19 avril 2025 |

Ecrit par le 19 avril 2025

Avignon met à l’amende les locations saisonnières de courte durée

Paul-Roger Gontard, adjoint au maire d’Avignon, en charge du développement territorial urbain et aux grands projets, entouré de conseillers municipaux, a déclaré la guerre à la propagation des locations saisonnières de courte durée. A partir du 1er janvier 2026, chaque propriétaire devra faire une déclaration de propriété et sera assujetti à un seuil maximum de 90 nuitées par an –contre 120 jours au niveau national- et ne pourra détenir plus de deux propriétés de location de courte durée. Cette disposition devrait être votée lors du prochain conseil municipal. Avignon compte plus de 2 200 locations saisonnières de courte durée, dont le plus grand nombre se situe dans l’hyper centre historique de la Cité papale. Il y en aurait plus de 15 000 en Vaucluse.

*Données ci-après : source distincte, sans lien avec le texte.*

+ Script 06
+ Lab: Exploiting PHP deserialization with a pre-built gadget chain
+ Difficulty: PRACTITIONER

Rendez-vous était donné, en milieu de cette semaine, devant le 7 rue d’Annanelle dans l’intramuros d’Avignon, au pied du trottoir du mobilier urbain, une barrière et sur celle-ci deux boîtes à code contenant des clefs de location de courte durée. Voilà, le loup est entré dans la bergerie, ou pire, la lèpre qui désertifie la ville. Autour de Paul-Roger Gontard, Jean-Marc Bluy, ajoint au centre-ville, Joanne Textoris conseillère municipale à la ville-jardin, jardins partagés et parcs naturels urbains ; Fabrice Tocabens délégué à la ville apaisée et respirable ; Laurence Lefevre ajointe à la propreté et à la qualité de vie.

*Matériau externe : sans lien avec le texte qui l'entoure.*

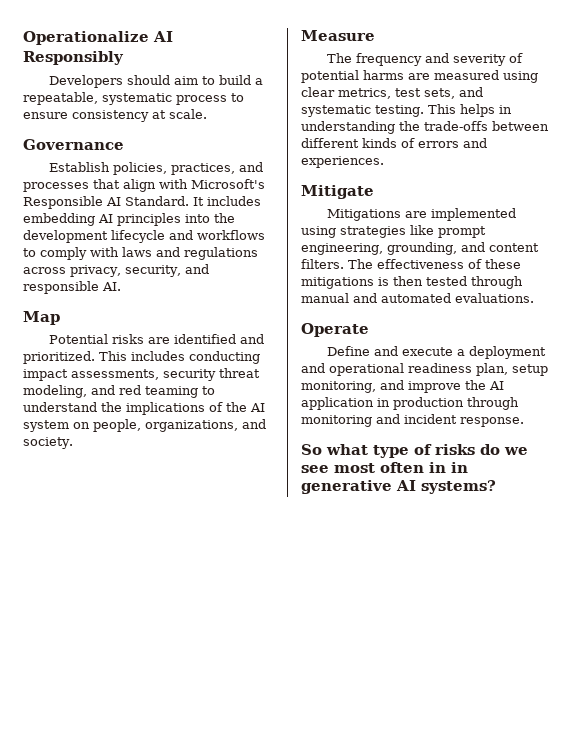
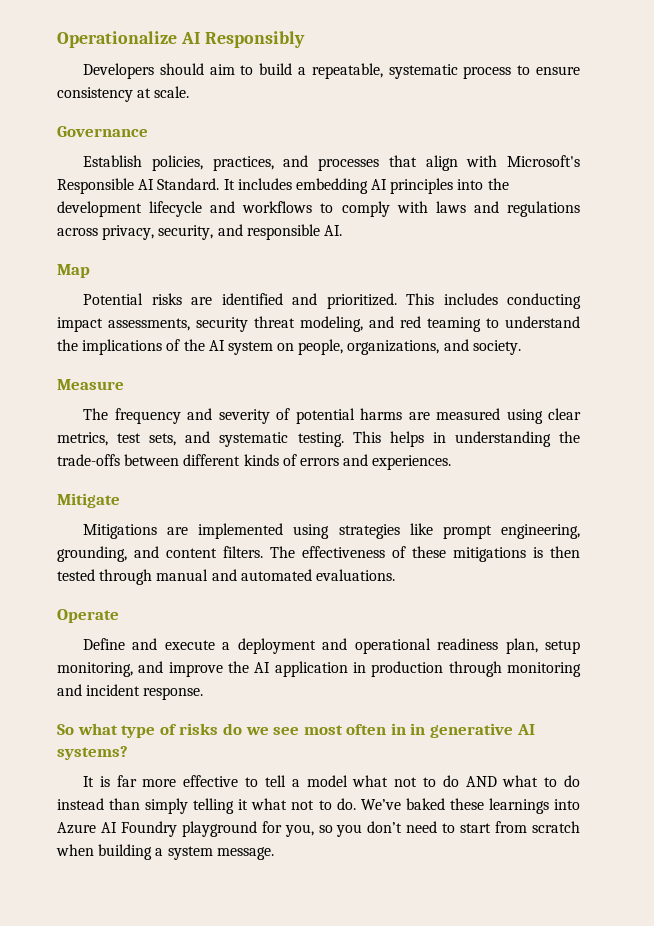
+ It is far more effective to tell a model what not to do AND what to do instead than simply telling it what not to do. We’ve baked these learnings into Azure AI Foundry playground for you, so you don’t need to start from scratch when building a system message.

Boite à clefs, Copyright MMH

Un inquiétant constat
«Depuis 2004, une nouvelle loi, désormais, gouverne ce sujet dans notre pays, a commencé Paul-Roger Gontard, adjoint au maire d’Avignon, en charge du développement territorial urbain et aux grands projets. Elle donne la possibilité aux communes de se saisir du sujet et de créer une réglementation spécifique pour chaque ville afin d’encadrer les logements locatifs de courte durée. Si nous sommes une ville touristique, nous sommes aussi une ville avec des habitants qui ont des besoins de logements. Aujourd’hui, ces deux besoins entrent en concurrence or, un chiffre tout simple nous a interpelés : les Airbnb ont doublé en 8 ans dans notre ville.»

A l’origine, un coup de pouce
«Finalement à l’origine et l’essentiel d’Airbnb, était la mise à disposition de son logement, pour pouvoir faire un peu de beurre dans les épinards, resitue Paul-Roger Gontard, mais certainement pas d’en faire une activité économique à part entière, et encore moins d’en faire un dispositif qui fait basculer l’immobilier.»

La location de courte durée, une nouvelle lèpre pour la ville ?
«La principale concentration de ces locations de courte durée figure dans le centre ancien d’Avignon. Ainsi, Avignon a subi, l’an dernier, une baisse de 4% de résidences principales en son centre-ville et une augmentation de 3% de résidences secondaires. Il y a donc bien un glissement de l’un vers l’autre. La location de courte durée devient une activité économique déguisée. Ce glissement conduit à multiplier les logements vacants puisque ces locations de courte durée, empêchent l’installation de résidents occupants qui nourriraient un échange avec la ville tout au long de l’année.»

De gauche à droite Jean-Marc Bluy, Patrice Tocabens, Joanne Textoris et Paul-Roger Gontard

Quand la location saisonnière déconstruit le logement
«Lors de l’achat d’immeuble, l’investisseur va chercher à optimiser l’espace pour le rentabiliser et, donc, ‘fabriquer’ le plus possible de petits logements. Les personnes de passage demandent peu de confort au regard des quelques jours qu’elles y passent, contrairement à celles qui s’y installent à l’année. Donc ce curseur-là est aussi déterminant pour la préservation et la conservation du patrimoine immobilier de la ville. Ces divisions intérieures de logements empêcheront, demain, de faire venir des familles dans le centre ancien.»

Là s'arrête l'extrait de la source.